**Input:**
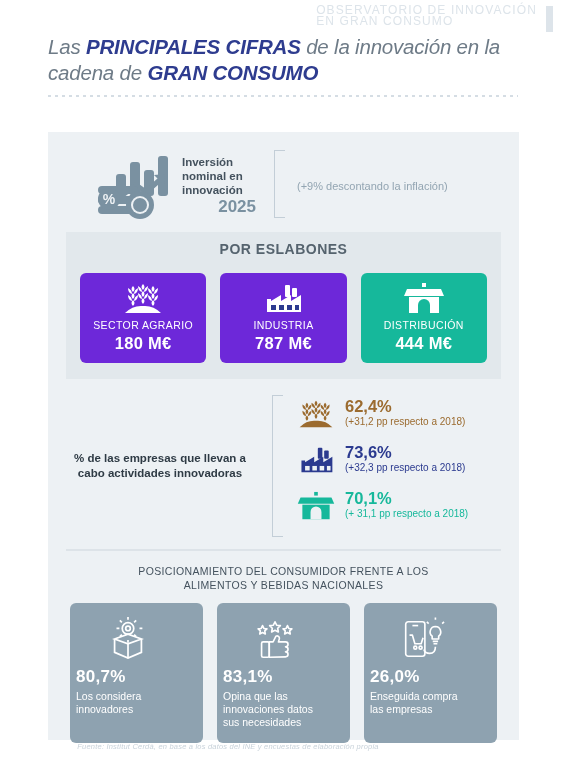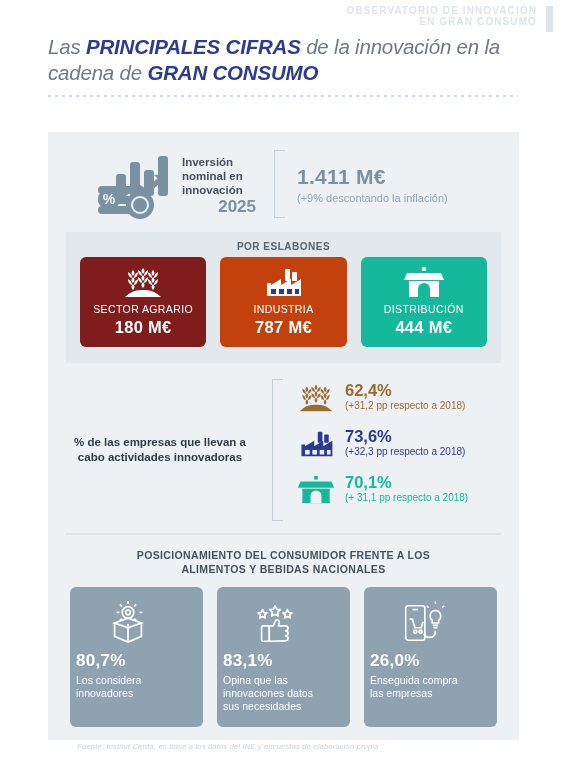"OBSERVATORIO DE INNOVACIÓN" .brand-text { font-size: 10px -> 12px; font-weight: 700 -> 400; text-align: right -> none }
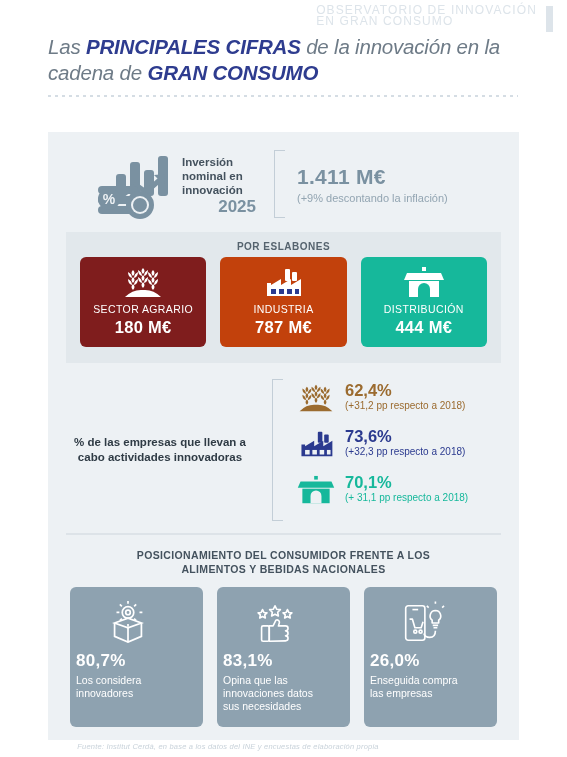"1.411 M€" div.big { html: <div>1.411 M€</div> -> none }
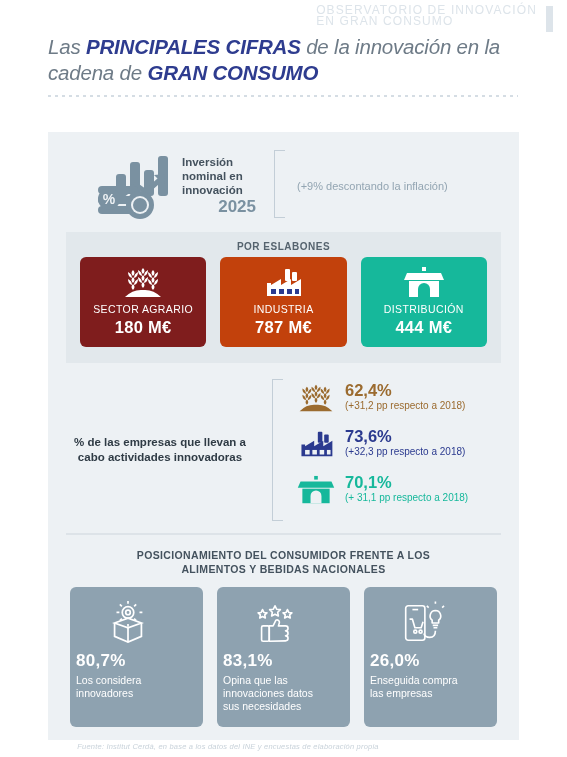"POR ESLABONES" .eslabones-title { font-size: 10px -> 14px; margin-bottom: 5px -> 16px }
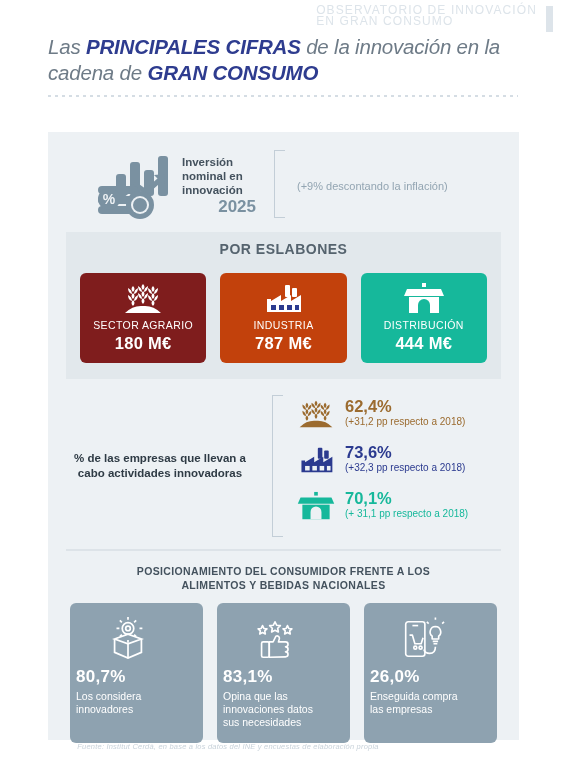"SECTOR AGRARIO" div.sector-box { background: #7f1d1d -> #6d28d9 }
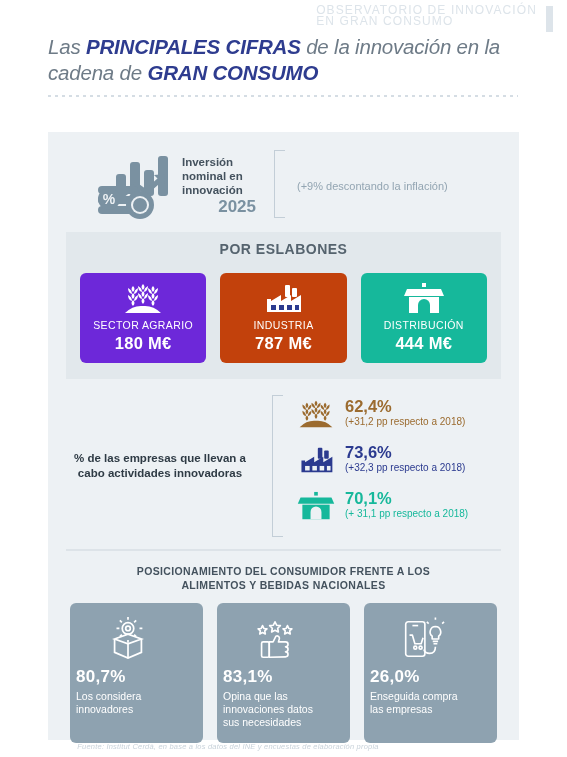"INDUSTRIA" div.sector-box { background: #c2410c -> #6d28d9 }
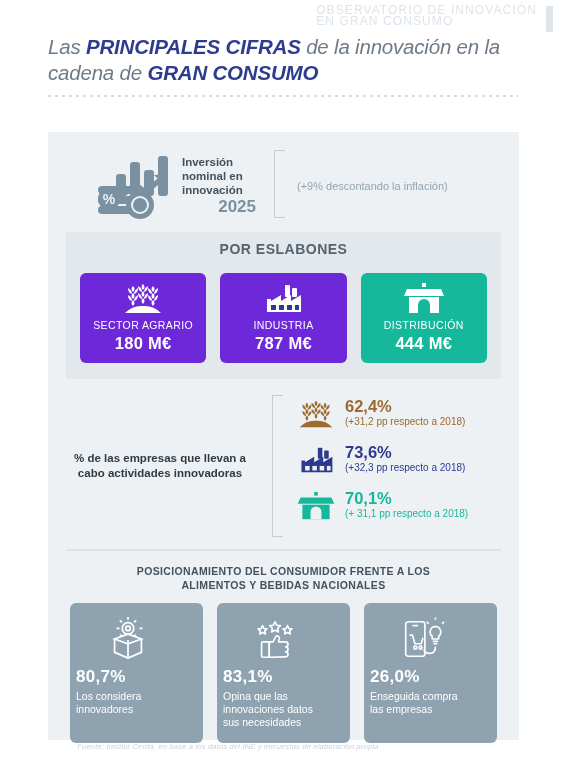"POSICIONAMIENTO DEL CONSUMIDOR FRENTE A" .consumer-title { font-weight: 700 -> 400 }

**Problem details:**
Give back the records above word for word, minus any image they hold.

**Problem solution:**
"OBSERVATORIO DE INNOVACIÓN" .brand-text { font-size: 10px -> 12px; font-weight: 700 -> 400; text-align: right -> none }
"1.411 M€" div.big { html: <div>1.411 M€</div> -> none }
"POR ESLABONES" .eslabones-title { font-size: 10px -> 14px; margin-bottom: 5px -> 16px }
"SECTOR AGRARIO" div.sector-box { background: #7f1d1d -> #6d28d9 }
"INDUSTRIA" div.sector-box { background: #c2410c -> #6d28d9 }
"POSICIONAMIENTO DEL CONSUMIDOR FRENTE A" .consumer-title { font-weight: 700 -> 400 }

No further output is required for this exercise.